Daily Model Scout Report — 2026-05-08
Daily Model Scout Report — 2026-05-08
Window: 2026-05-01 → 2026-05-08
Baseline (3.5k-hard weighted_score): granite4-vision-sft 1.0144 · qwen3-vl-8b-sft+grpo 0.9131 · qwen3-vl-2b-sft-grpo-v9 0.8948 · qwen3-vl-8b-sft-grpo-nvfp4 0.8945
TL;DR
Quiet week — no new base VLM architectures from the major orgs (Qwen, Google, OpenGVLab, NVIDIA, OpenBMB, Microsoft, Meta, DeepSeek, zai-org/THUDM, LiquidAI, Apple). The two items worth our time are:
- openbmb/MiniCPM-V-4.5-GPTQ — first official 4-bit quant of MiniCPM-V 4.5; we've never benchmarked the MiniCPM-V family on our 3.5k-hard set.
- vrfai/Cosmos-Reason2-8B-NVFP4 — third-party NVFP4 of the Qwen3-VL-derived NVIDIA reasoning VLM; LLM W4A4, vision tower kept BF16. Useful as a quant-recipe reference for our own Qwen3-VL-8B NVFP4 work.
Everything else is community fine-tunes, GGUF/MLX/AWQ ports of already-known bases, or text-only models.
New / notable models (last 7 days)
Medium — worth queuing
openbmb/MiniCPM-V-4.5-GPTQ — 2026-05-08
- 8.7B (Qwen3-8B backbone), W4A16 GPTQ-INT4, Apache 2.0
- Base model (bf16, Feb 2026) reports OpenCompass 77.0, OCRBench leading, MMHal-Bench > GPT-4o; we have no MiniCPM-V evaluations on our 3.5k-hard set yet
- Comfortable fit on RTX PRO 6000 98 GB; fast to register in PeakBench since vLLM/transformers paths are well-trodden for MiniCPM
- Action: register a serve-script and queue an SFT run on
apparel-capture-8k-trainif base 4-bit eval lands above qwen3-vl-2b-sft-grpo-v9 (0.8948)
vrfai/Cosmos-Reason2-8B-NVFP4 — 2026-05-05
- Source: nvidia/Cosmos-Reason2-8B (Qwen3-VL family, ~17 GB → 7.1 GB)
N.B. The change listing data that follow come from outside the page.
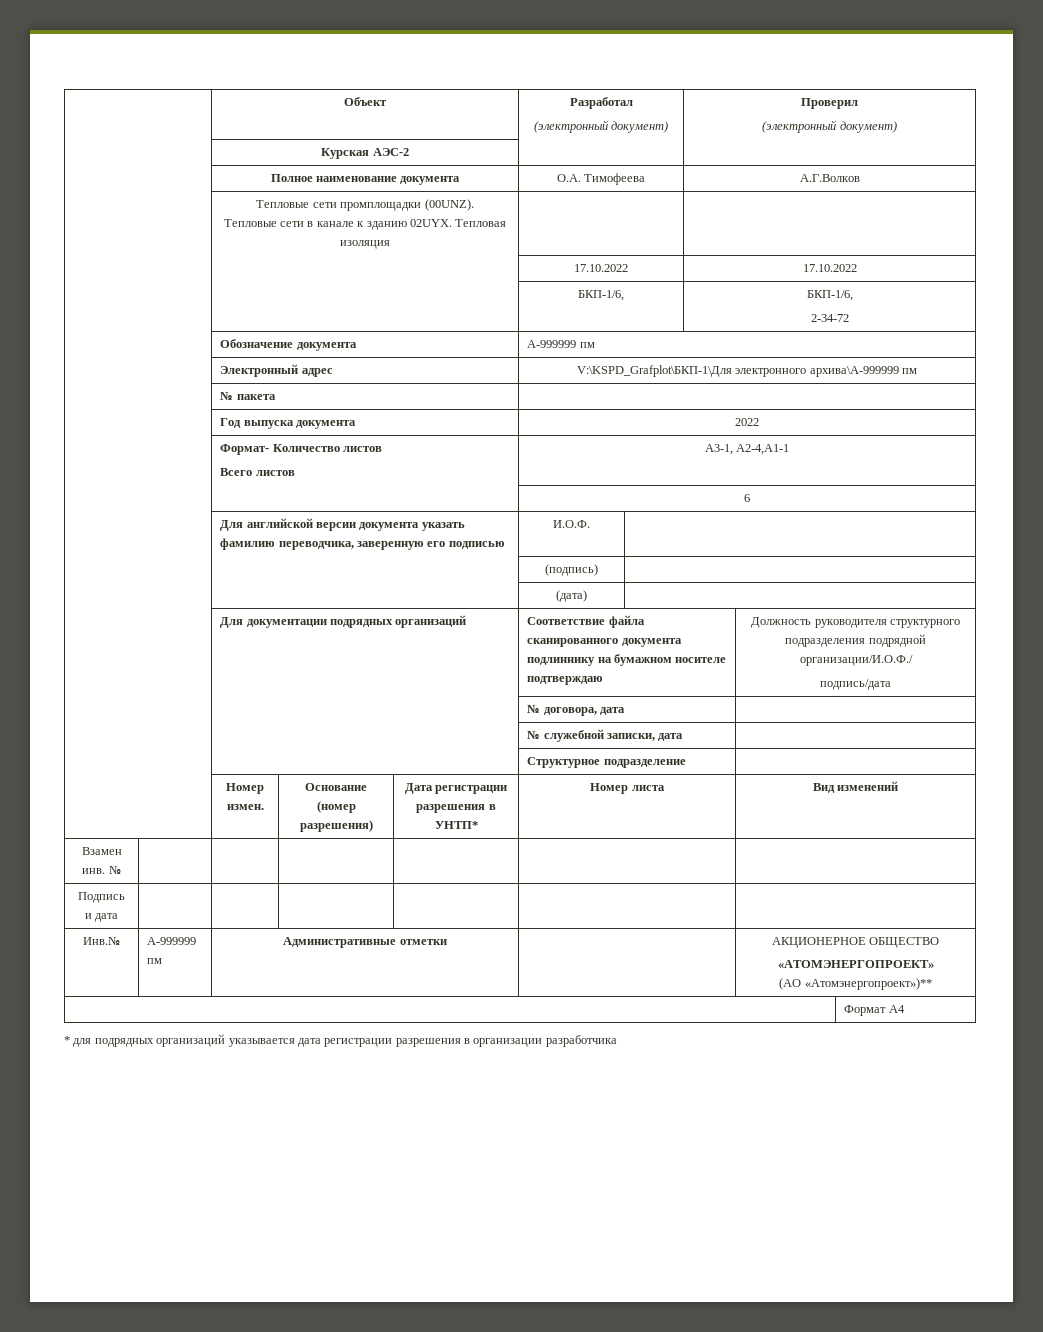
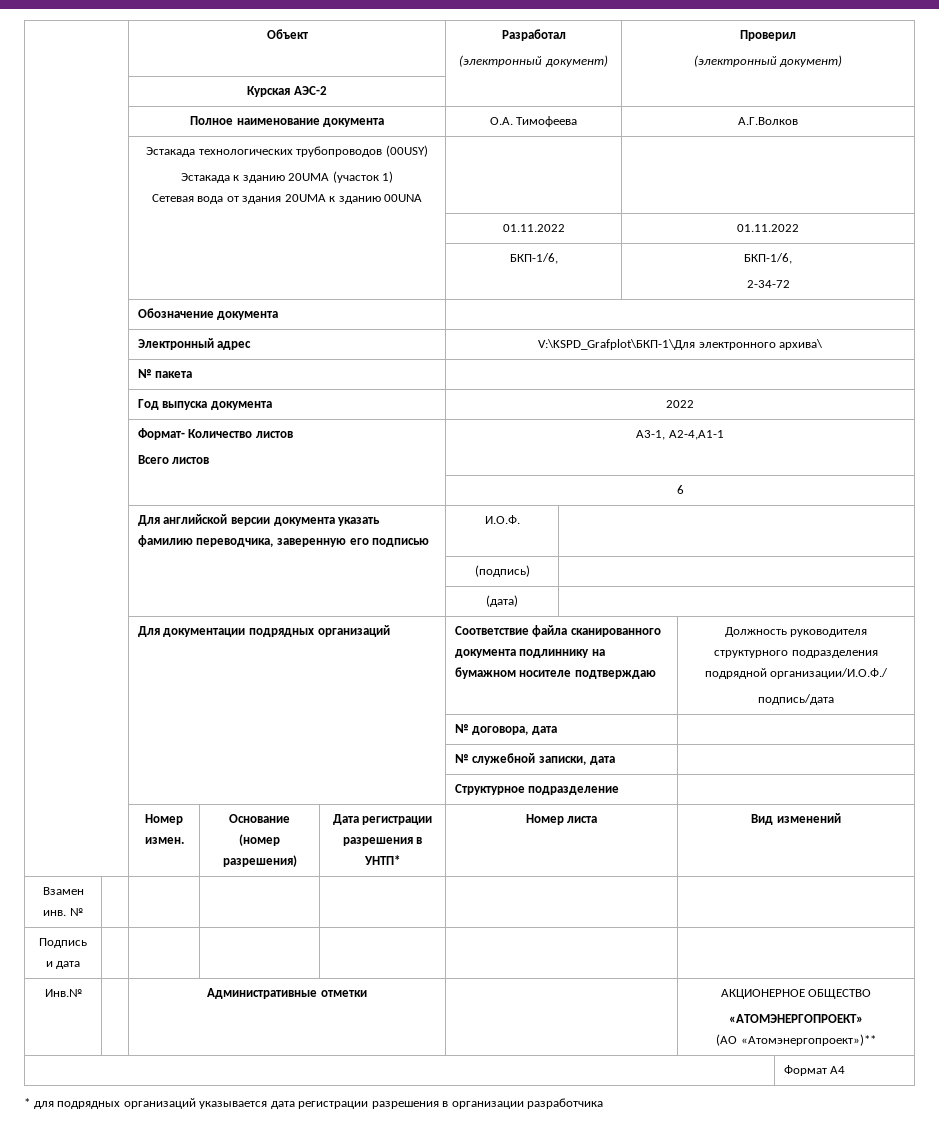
- | Тепловые сети промплощадки (00UNZ).
- Тепловые сети в канале к зданию 02UYX. Тепловая изоляция | |
- | | 17.10.2022 | 17.10.2022
+ | Эстакада технологических трубопроводов (00USY)
+ Эстакада к зданию 20UMA (участок 1)
+ Сетевая вода от здания 20UMA к зданию 00UNA | |
+ | | 01.11.2022 | 01.11.2022
- | Обозначение документа | А-999999 пм
+ | Обозначение документа |
- | Электронный адрес | V:\KSPD_Grafplot\БКП-1\Для электронного архива\А-999999 пм
+ | Электронный адрес | V:\KSPD_Grafplot\БКП-1\Для электронного архива\
- Инв.№ | А-999999 пм | Административные отметки | | АКЦИОНЕРНОЕ ОБЩЕСТВО
+ Инв.№ | | Административные отметки | | АКЦИОНЕРНОЕ ОБЩЕСТВО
- Quant layout: LLM layers W4A4 NVFP4, vision encoder + DeepStack merger +
lm_headkept BF16,compressed-tensorsformat → native vLLM ≥ 0.19 - Requires Blackwell SM120+; matches our RTX PRO 6000 fleet
- Direct relevance: this is the same recipe pattern we documented for GLM-4.6V (vision tower stays bf16 because W4A4 breaks Glm4v vision tower); a working NVFP4 reference for a Qwen3-VL-class model is useful for replicating on our own qwen3-vl-8b-sft+grpo
- Action: low-cost benchmark — pull, register, run on 3.5k-hard for a base reading; compare inference throughput against our qwen3-vl-8b-sft-grpo-nvfp4
Low — awareness only
- inclusionAI/LLaDA2.0-Uni-FP8 (2026-05-06) — 16B MoE diffusion-based unified MM (image gen + understanding), Apache 2.0, FP8 32.5 GB. Wrong fit for pure JSON classification, but architecture is novel; ignore unless we want to explore diffusion-VLM for synthetic-data generation.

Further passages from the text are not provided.